What needs to be done ::
All that is wanted is the line with "text: 287 ->" and each line after it to the end of the data below, set down exactly and without pictures.

Information shown ::
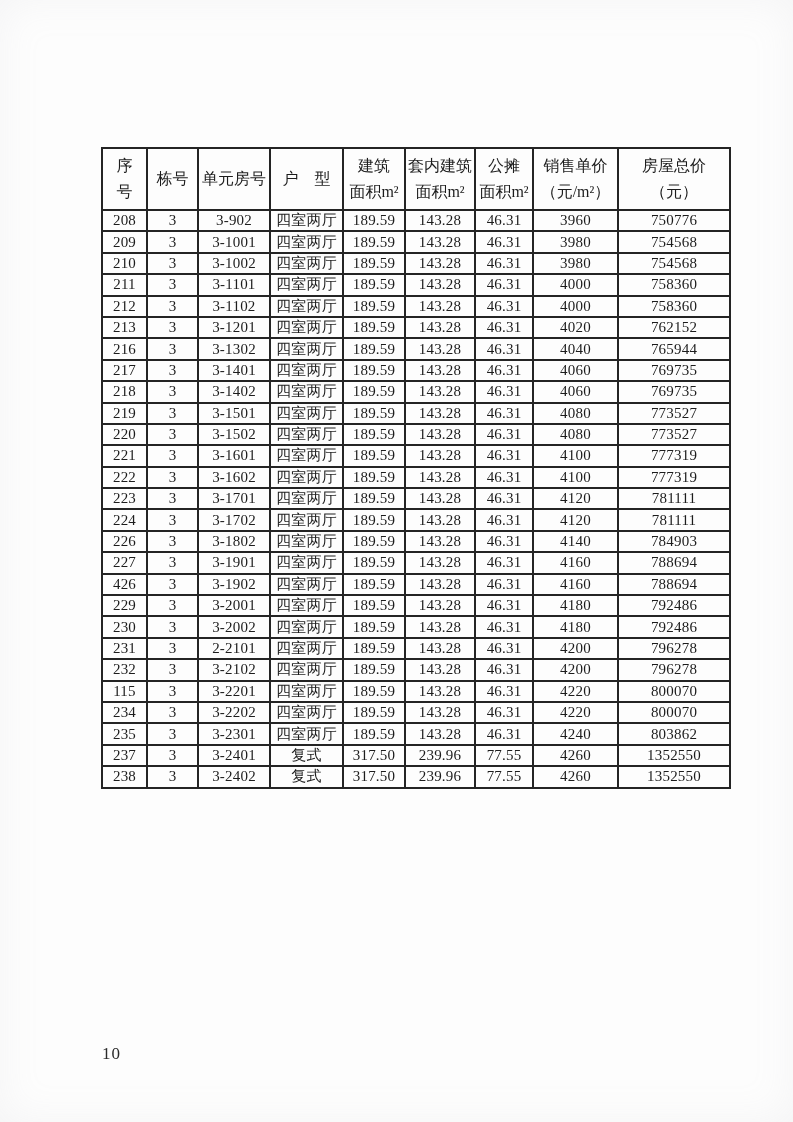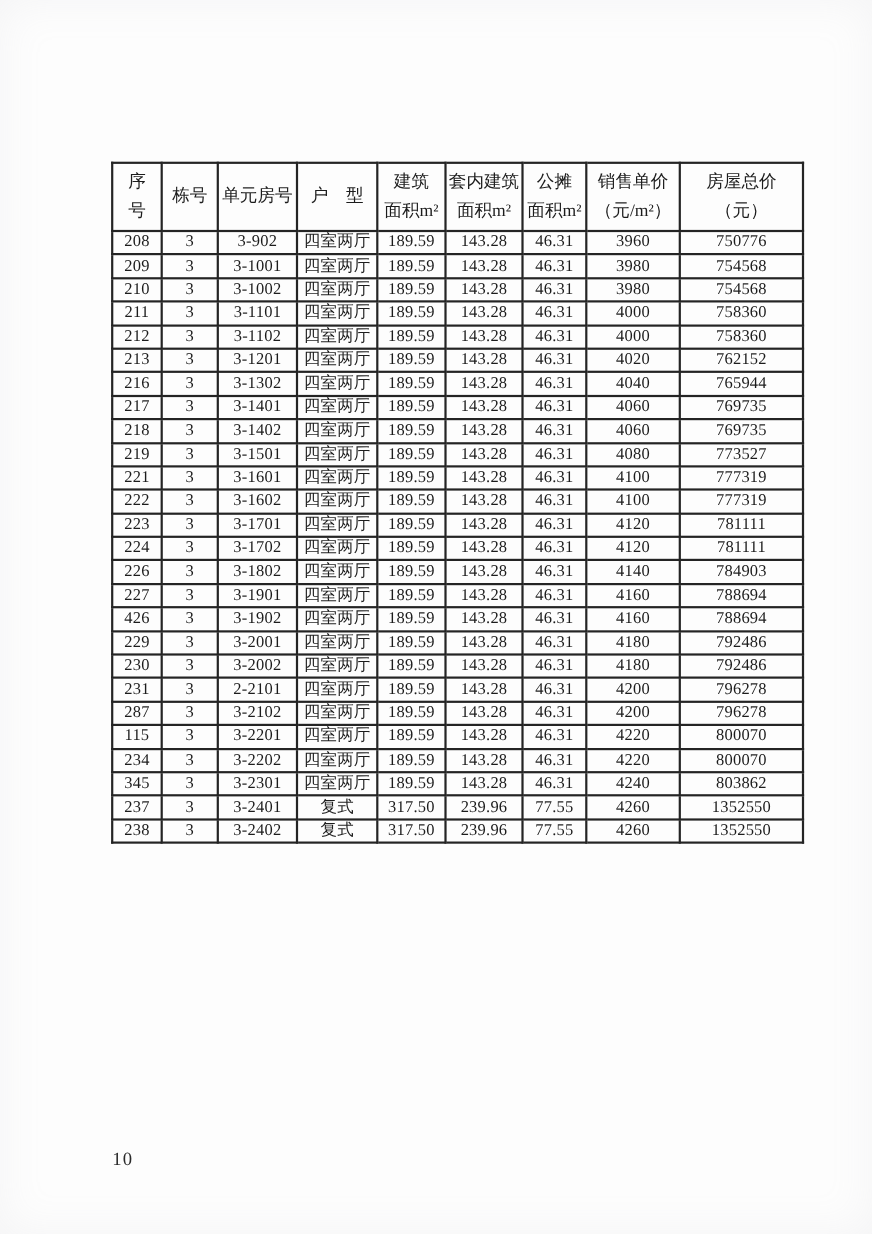"220" tr { html: none -> <tr> <td>220</td> <td>3</td> <td>3-1502</td> <td>四室两厅</td> <td>189.59</td> <td>143.28</td> <td>46.31</td> <td>4080</td> <td>773527</td> </tr> }
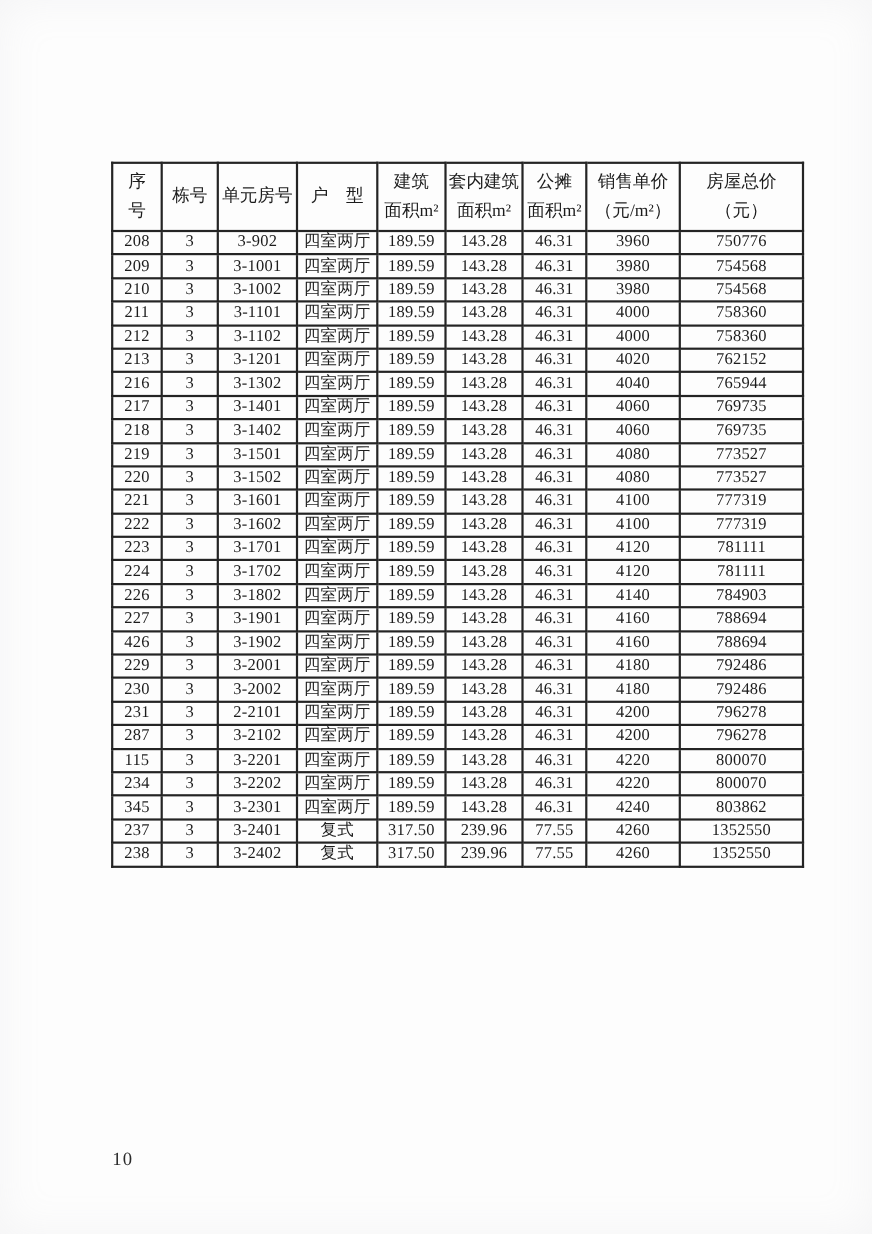"287" td { text: 287 -> 232 }
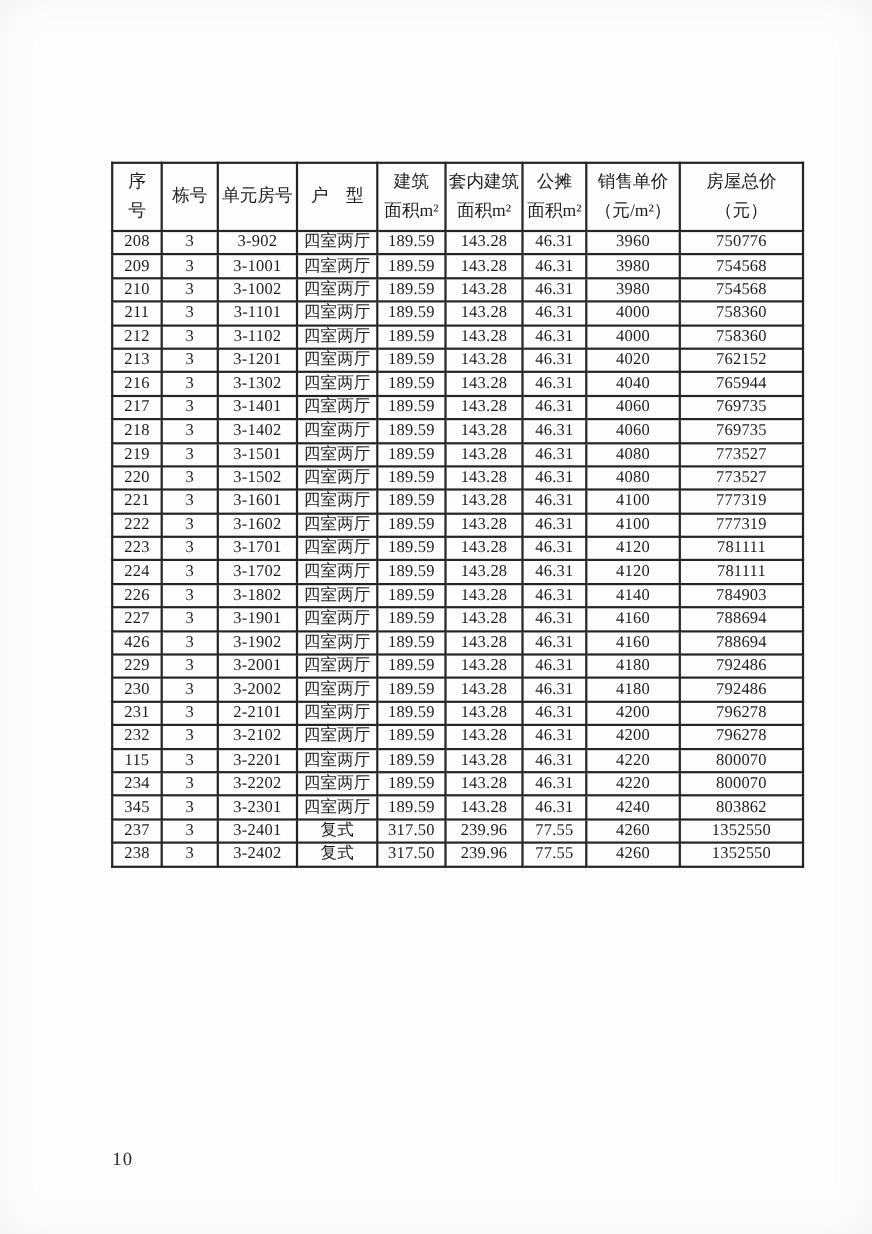"345" td { text: 345 -> 235 }
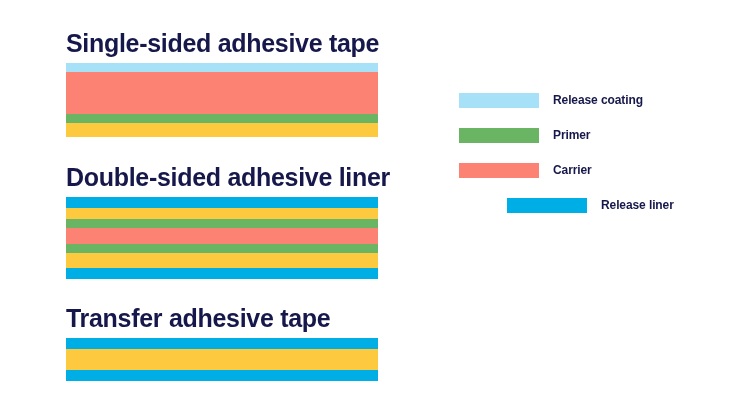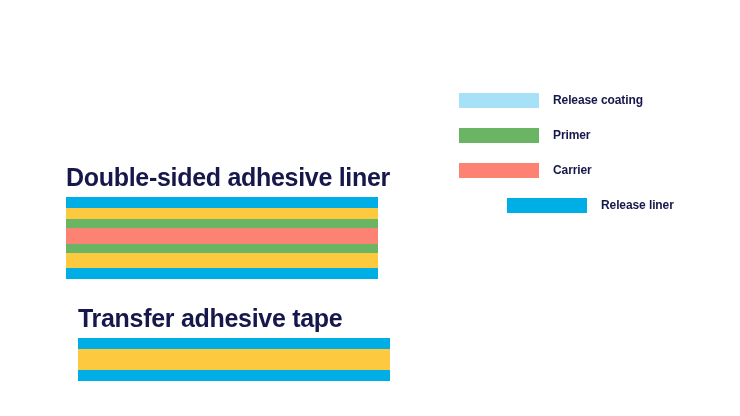"Single-sided adhesive tape" div.stack-group { html: none -> <div> <div>Single-sided adhesive tape</div> <div> <div></div> <div></div> <div></div> <div></div> </div> </div> }
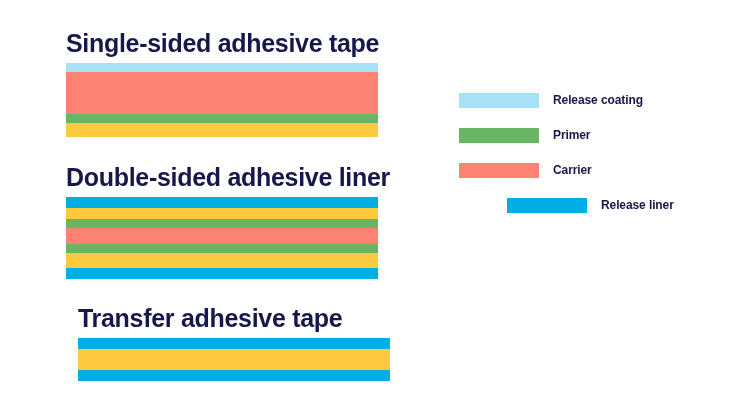"Transfer adhesive tape" #group-transfer { margin-left: 12px -> none }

Written response ::
"287" td { text: 287 -> 232 }
"345" td { text: 345 -> 235 }
"Single-sided adhesive tape" div.stack-group { html: none -> <div> <div>Single-sided adhesive tape</div> <div> <div></div> <div></div> <div></div> <div></div> </div> </div> }
"Transfer adhesive tape" #group-transfer { margin-left: 12px -> none }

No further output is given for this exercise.